** Opening SUPPLIED RECORDS block **

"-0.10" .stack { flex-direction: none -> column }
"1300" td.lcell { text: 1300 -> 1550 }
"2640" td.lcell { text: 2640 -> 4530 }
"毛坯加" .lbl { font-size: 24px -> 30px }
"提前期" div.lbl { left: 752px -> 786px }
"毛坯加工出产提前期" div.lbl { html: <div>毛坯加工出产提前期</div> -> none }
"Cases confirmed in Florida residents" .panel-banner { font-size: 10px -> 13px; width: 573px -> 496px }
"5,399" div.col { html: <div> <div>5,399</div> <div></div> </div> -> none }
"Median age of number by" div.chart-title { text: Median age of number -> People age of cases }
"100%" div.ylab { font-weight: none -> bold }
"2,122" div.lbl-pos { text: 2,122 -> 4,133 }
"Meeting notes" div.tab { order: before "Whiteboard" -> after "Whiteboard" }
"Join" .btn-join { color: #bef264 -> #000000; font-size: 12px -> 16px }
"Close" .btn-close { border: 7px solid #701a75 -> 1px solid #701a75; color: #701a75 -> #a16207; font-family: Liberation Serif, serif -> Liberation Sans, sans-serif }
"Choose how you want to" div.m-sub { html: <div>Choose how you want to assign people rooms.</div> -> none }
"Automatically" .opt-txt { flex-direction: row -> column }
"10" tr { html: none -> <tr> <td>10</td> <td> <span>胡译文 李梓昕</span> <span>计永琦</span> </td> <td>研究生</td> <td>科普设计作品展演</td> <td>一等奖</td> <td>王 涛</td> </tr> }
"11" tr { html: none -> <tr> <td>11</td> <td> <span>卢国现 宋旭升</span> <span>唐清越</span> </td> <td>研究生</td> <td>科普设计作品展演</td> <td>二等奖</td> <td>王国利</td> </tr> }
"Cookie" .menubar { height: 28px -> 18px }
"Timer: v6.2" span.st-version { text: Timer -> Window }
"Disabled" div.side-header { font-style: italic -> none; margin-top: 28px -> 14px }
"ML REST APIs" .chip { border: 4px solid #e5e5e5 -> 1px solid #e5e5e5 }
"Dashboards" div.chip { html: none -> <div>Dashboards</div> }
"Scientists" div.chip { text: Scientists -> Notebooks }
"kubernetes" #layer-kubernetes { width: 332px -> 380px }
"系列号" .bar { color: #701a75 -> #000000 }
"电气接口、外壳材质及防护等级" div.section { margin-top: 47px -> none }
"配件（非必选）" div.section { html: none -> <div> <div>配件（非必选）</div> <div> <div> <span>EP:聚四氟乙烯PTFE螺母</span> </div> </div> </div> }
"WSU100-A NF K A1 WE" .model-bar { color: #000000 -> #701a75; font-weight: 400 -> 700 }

** Closing SUPPLIED RECORDS block **

◆ AIM OF THE EXERCISE ◆
Reproduce the records above exactly, starting with the line that contains "color: #bef264 ->" and ending with the last line.

◆ WRITTEN SOLUTION ◆
"Join" .btn-join { color: #bef264 -> #000000; font-size: 12px -> 16px }
"Close" .btn-close { border: 7px solid #701a75 -> 1px solid #701a75; color: #701a75 -> #a16207; font-family: Liberation Serif, serif -> Liberation Sans, sans-serif }
"Choose how you want to" div.m-sub { html: <div>Choose how you want to assign people rooms.</div> -> none }
"Automatically" .opt-txt { flex-direction: row -> column }
"10" tr { html: none -> <tr> <td>10</td> <td> <span>胡译文 李梓昕</span> <span>计永琦</span> </td> <td>研究生</td> <td>科普设计作品展演</td> <td>一等奖</td> <td>王 涛</td> </tr> }
"11" tr { html: none -> <tr> <td>11</td> <td> <span>卢国现 宋旭升</span> <span>唐清越</span> </td> <td>研究生</td> <td>科普设计作品展演</td> <td>二等奖</td> <td>王国利</td> </tr> }
"Cookie" .menubar { height: 28px -> 18px }
"Timer: v6.2" span.st-version { text: Timer -> Window }
"Disabled" div.side-header { font-style: italic -> none; margin-top: 28px -> 14px }
"ML REST APIs" .chip { border: 4px solid #e5e5e5 -> 1px solid #e5e5e5 }
"Dashboards" div.chip { html: none -> <div>Dashboards</div> }
"Scientists" div.chip { text: Scientists -> Notebooks }
"kubernetes" #layer-kubernetes { width: 332px -> 380px }
"系列号" .bar { color: #701a75 -> #000000 }
"电气接口、外壳材质及防护等级" div.section { margin-top: 47px -> none }
"配件（非必选）" div.section { html: none -> <div> <div>配件（非必选）</div> <div> <div> <span>EP:聚四氟乙烯PTFE螺母</span> </div> </div> </div> }
"WSU100-A NF K A1 WE" .model-bar { color: #000000 -> #701a75; font-weight: 400 -> 700 }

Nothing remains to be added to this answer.